A major new agency designed to continue the process of reform in the police service will launch next year to combat the increasing sophistication and ever-changing nature of crime that continues to blight England and Wales.

Peter Neyroud – former chief constable of Thames Valley Police – detailed the role of the National Policing Improvement Agency (of which he is the new chief executive) at a recent Reliance Security Services-hosted seminar in Milton Keynes. Neyroud believes the key to the Agency’s success lies in making the police service flexible enough to respond to the demands of modern-day policing.
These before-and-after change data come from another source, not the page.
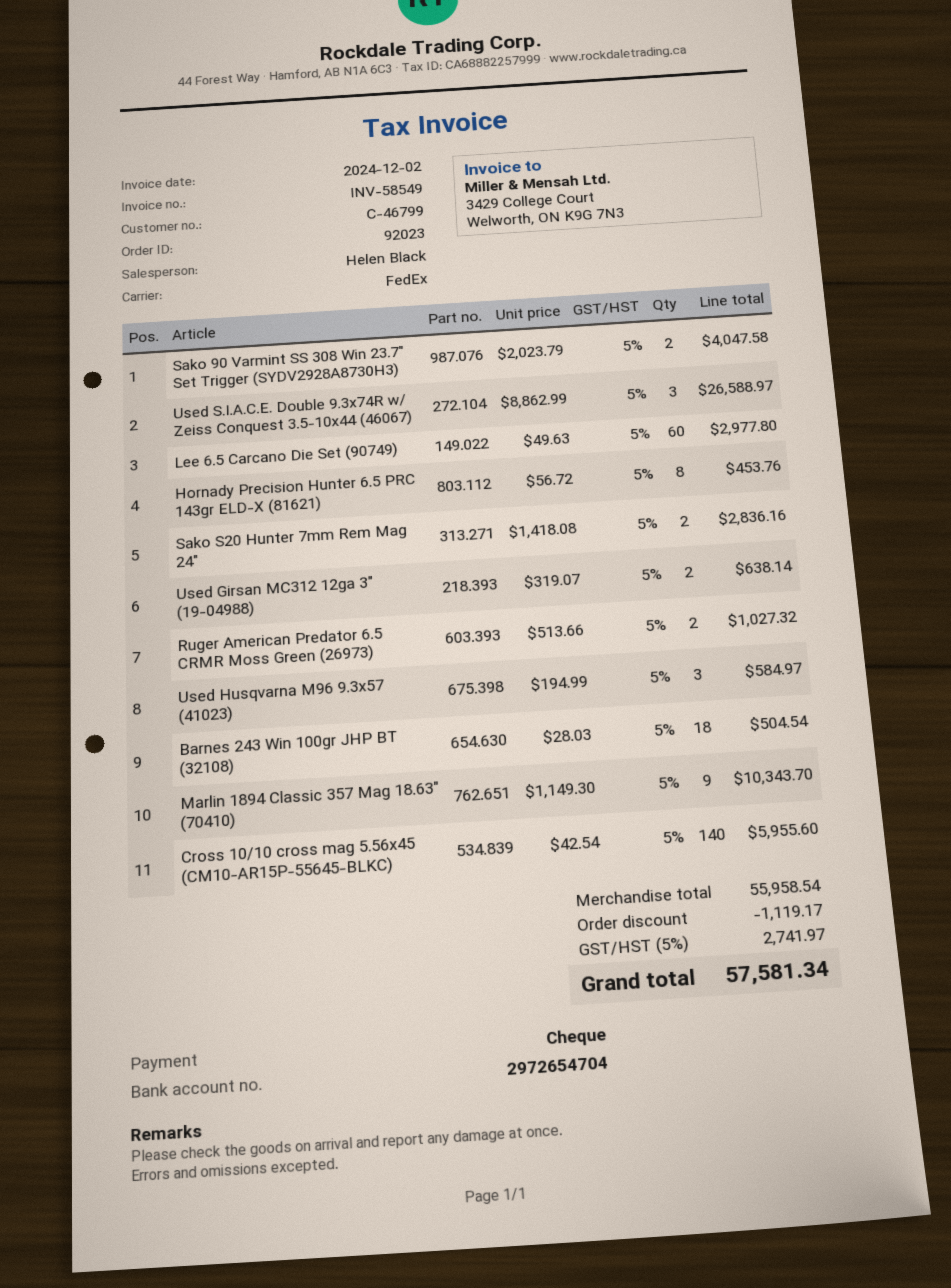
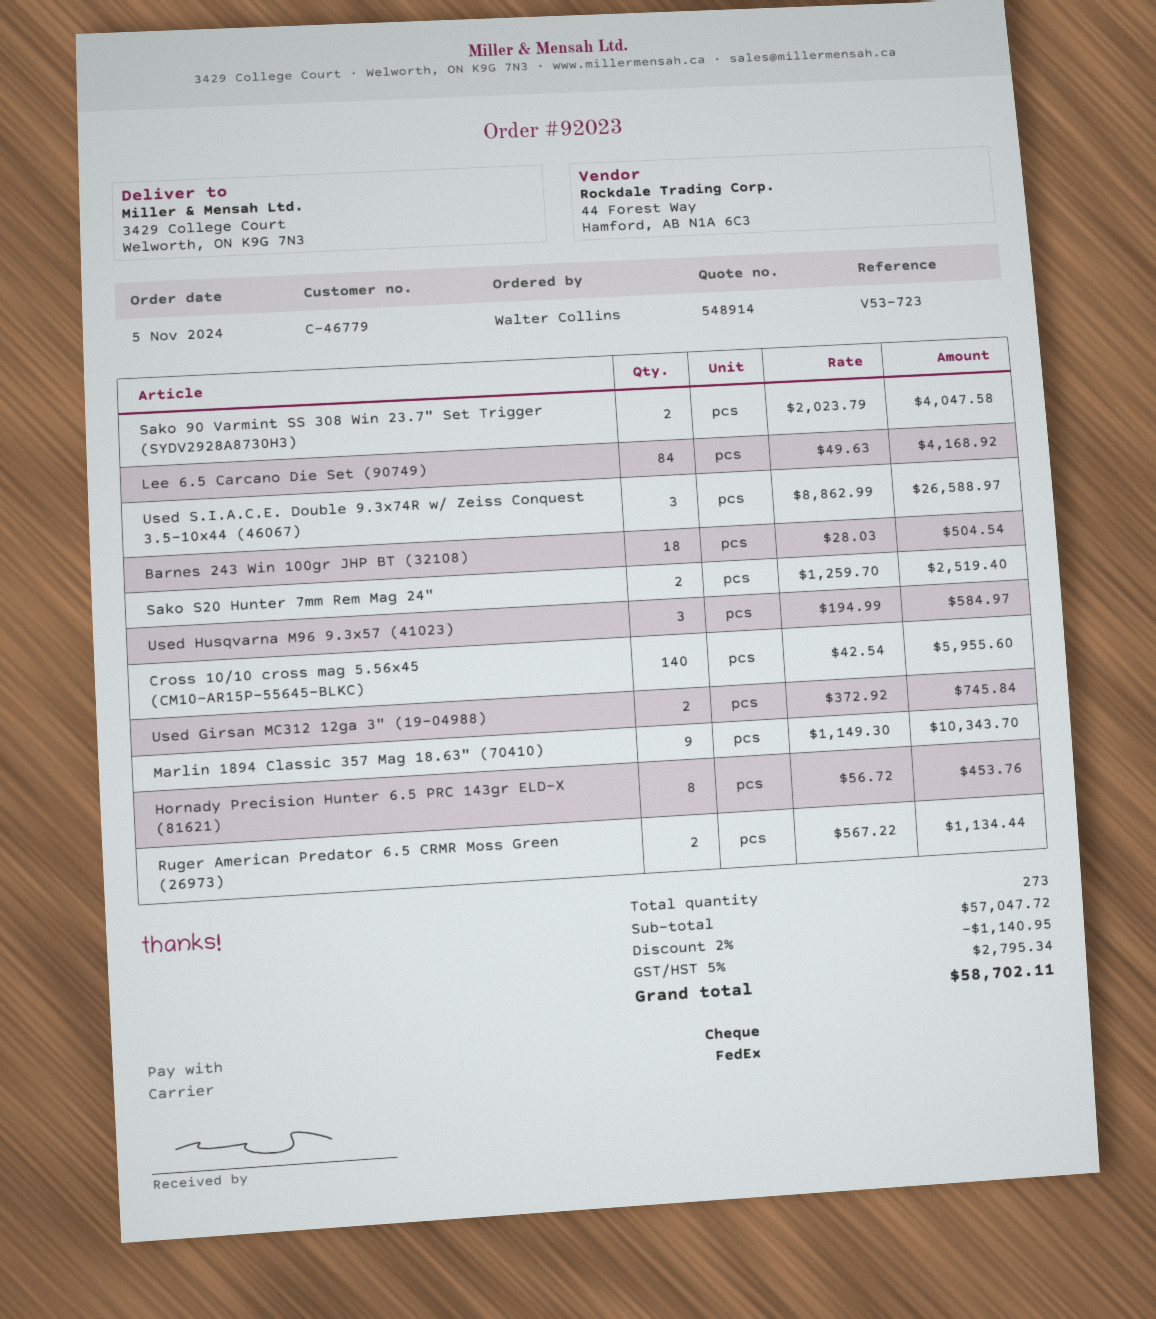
customer number: C-46799 -> C-46779
Lee 6.5 Carcano Die Set (90749): 60 x 49.63 = 2977.80 -> 84 x 49.63 = 4168.92
Sako S20 Hunter 7mm Rem Mag 24": 2 x 1418.08 = 2836.16 -> 2 x 1259.70 = 2519.40
Used Girsan MC312 12ga 3" (19-04988): 2 x 319.07 = 638.14 -> 2 x 372.92 = 745.84
Ruger American Predator 6.5 CRMR Moss Green (26973): 2 x 513.66 = 1027.32 -> 2 x 567.22 = 1134.44
subtotal: 55958.54 -> 57047.72
discount: 1119.17 -> 1140.95
tax: 5% = 2741.97 -> 5% = 2795.34
total: 57581.34 -> 58702.11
“There have been huge changes in society over the past 40 years,” said Neyroud, who highlighted the Reading murder of Mary-Anne Leneghan last year. Of the five perpetrators, none came from the Thames Valley region, three possessed dual nationality and one was a foreign former criminal. They also had links – mainly though drug dealing – with several other UK cities. It was what the police service describes as a Level 2 crime (one involving criminals who operate across police regional borders).

“No one force would have been able to pick these people up,” continued Neyroud. “It is cases like this that underline the need for reform, and for that process to be ongoing. Our aim is to have a national police approach that is delivered locally and is locally accountable.”

Also speaking at the event, Rick Naylor – president of the Superintendents’ Association – called for a greater role in policing the UK to be undertaken by the newly-regulated private security industry. As far as Naylor is concerned, duties such as “scenes of crime guarding” are “non-specialist” and could easily be “devolved to outside contractors.”